In [1]:
import requests
import pandas as pd
import numpy as np
# import polars as pl
import json
import re

# Custom scripts
- scripts to retrive additional page with consideration for total records

In [2]:
def fetch_data(url: str, dataset_id: str) -> pd.DataFrame:
    """
    Fetches data from the Data.gov.sg API and returns a concatenated DataFrame.

    Args:
        url (str): The base URL for the API request.
        dataset_id (str): The ID of the dataset to fetch.

    Returns:
        pd.DataFrame: A concatenated DataFrame containing the fetched data.
    """
    _response_agg = []  # Initialize an empty list to store the DataFrames
    offset_value = 0  # Initialize the offset value
    total_records = 0  # Initialize the total records count

    while True:
        try:
            # Send a GET request to the API
            response = requests.get(url+dataset_id)
            response_text = json.loads(response.text)

            # Append the fetched data to the list
            _response_agg.append(pd.DataFrame.from_dict(response_text['result']['records']))

            # Check if there's a next page
            if 'next' not in response_text['result']['_links'].keys():
                break

            # Update the URL for the next page
            url = 'https://data.gov.sg' + response_text['result']['_links']['next']

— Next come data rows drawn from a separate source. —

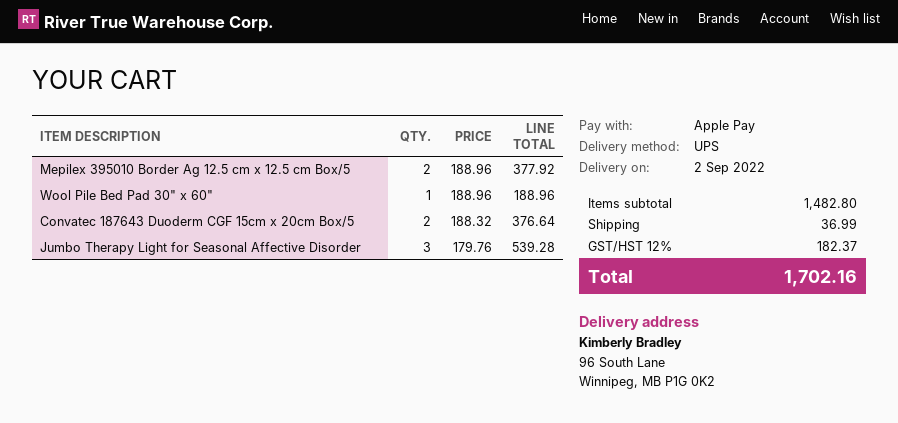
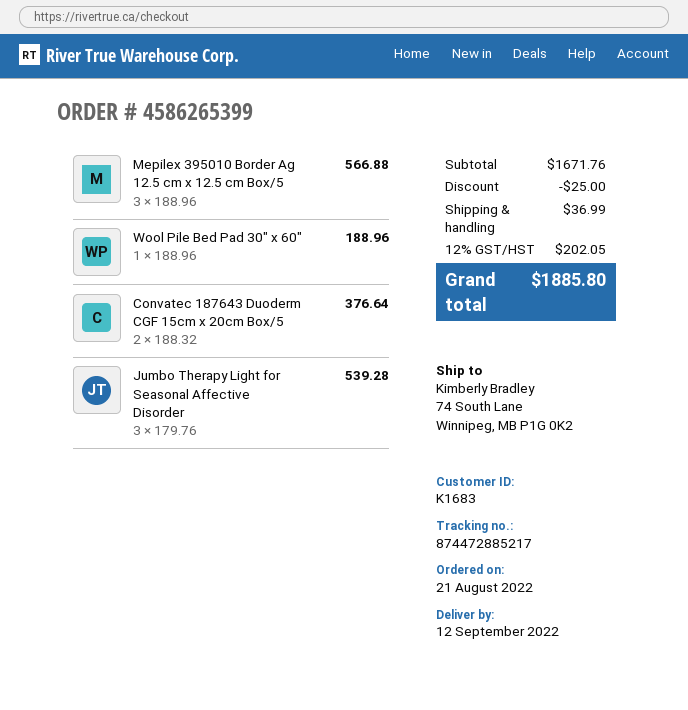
delivery date: 2022-09-02 -> 2022-09-12
ship to: 96 South Lane, Winnipeg, MB P1G 0K2 -> 74 South Lane, Winnipeg, MB P1G 0K2
Mepilex 395010 Border Ag 12.5 cm x 12.5 cm Box/5: 2 x 188.96 = 377.92 -> 3 x 188.96 = 566.88
subtotal: 1482.80 -> 1671.76
discount: none -> 25.00
tax: 12% = 182.37 -> 12% = 202.05
total: 1702.16 -> 1885.80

            # Update the offset value and total records count
            match = re.search(r'offset=(\d+)', url)
            offset_value = int(match.group(1))
            total_records = response_text['result']['total']
            # print(total_records)

            # Break if the offset value exceeds the total records count
            if offset_value > total_records:
                break
        except Exception as e:
            print(f"Error: {e}")
            break

    # Concatenate the DataFrames
    df = pd.concat(_response_agg, ignore_index=True)

    return df

# Data Gov Sg data

## Private Residential Property Transactions in Rest of Central Region, Quarterly
### New Launch/Resale/SubSale Counts
- https://data.gov.sg/datasets/d_5785799d63a9da091f4e0b456291eeb8/view

In [3]:
property_transasctions = fetch_data(
    url="https://data.gov.sg/api/action/datastore_search?resource_id=",
    dataset_id="d_5785799d63a9da091f4e0b456291eeb8"
    )
property_transasctions.to_parquet(r"../data/raw_data/datagov_general_sale.parquet")

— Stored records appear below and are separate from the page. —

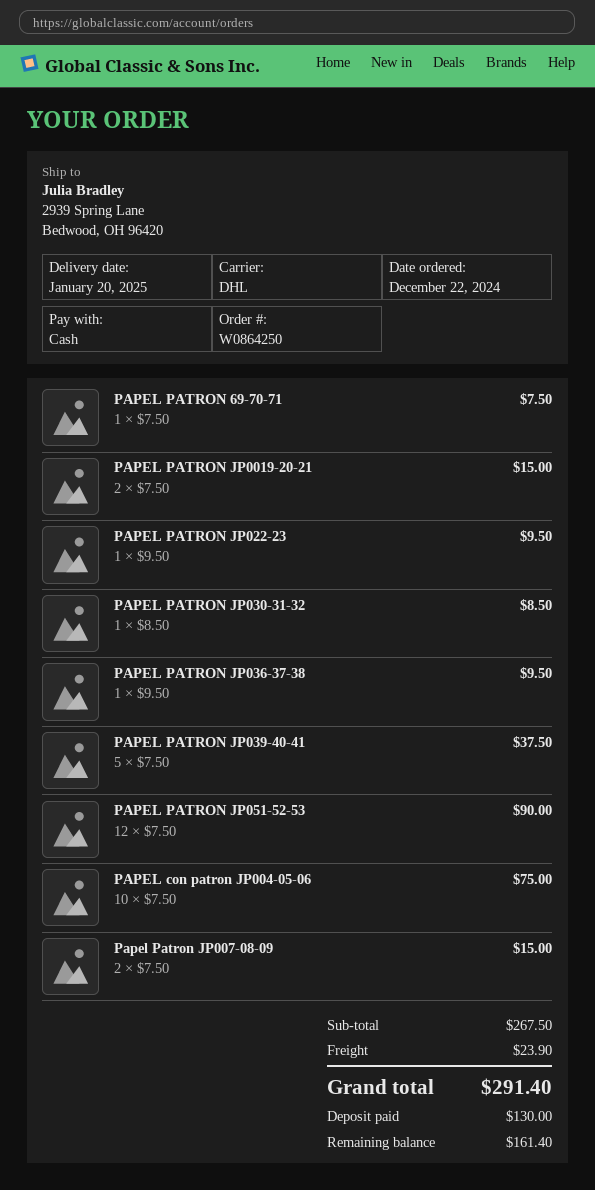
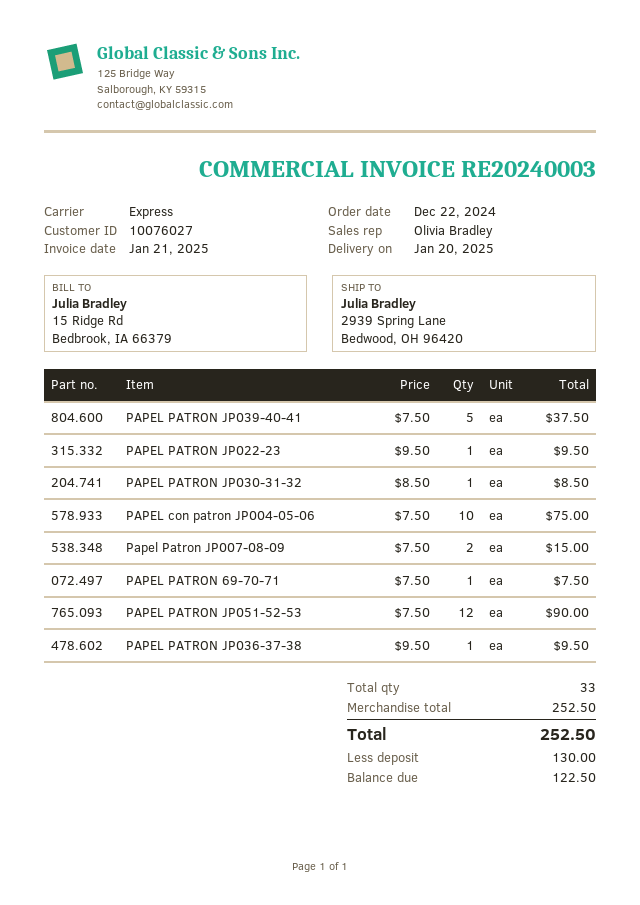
shipping method: DHL -> express
PAPEL PATRON JP0019-20-21: 2 x 7.50 = 15.00 -> none
subtotal: 267.50 -> 252.50
shipping: 23.90 -> none
total: 291.40 -> 252.50
balance: 161.40 -> 122.50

### Private Residential Property Rental Index , (Base Quarter 2009-Q1 = 100), Quarterly
- https://data.gov.sg/datasets/d_8e4c50283fb7052a391dfb746a05c853/view

In [4]:
rental_index = fetch_data(
    url="https://data.gov.sg/api/action/datastore_search?resource_id=", 
    dataset_id="d_8e4c50283fb7052a391dfb746a05c853"
    )
rental_index.to_parquet(r"../data/raw_data/datagov_rental_index.parquet")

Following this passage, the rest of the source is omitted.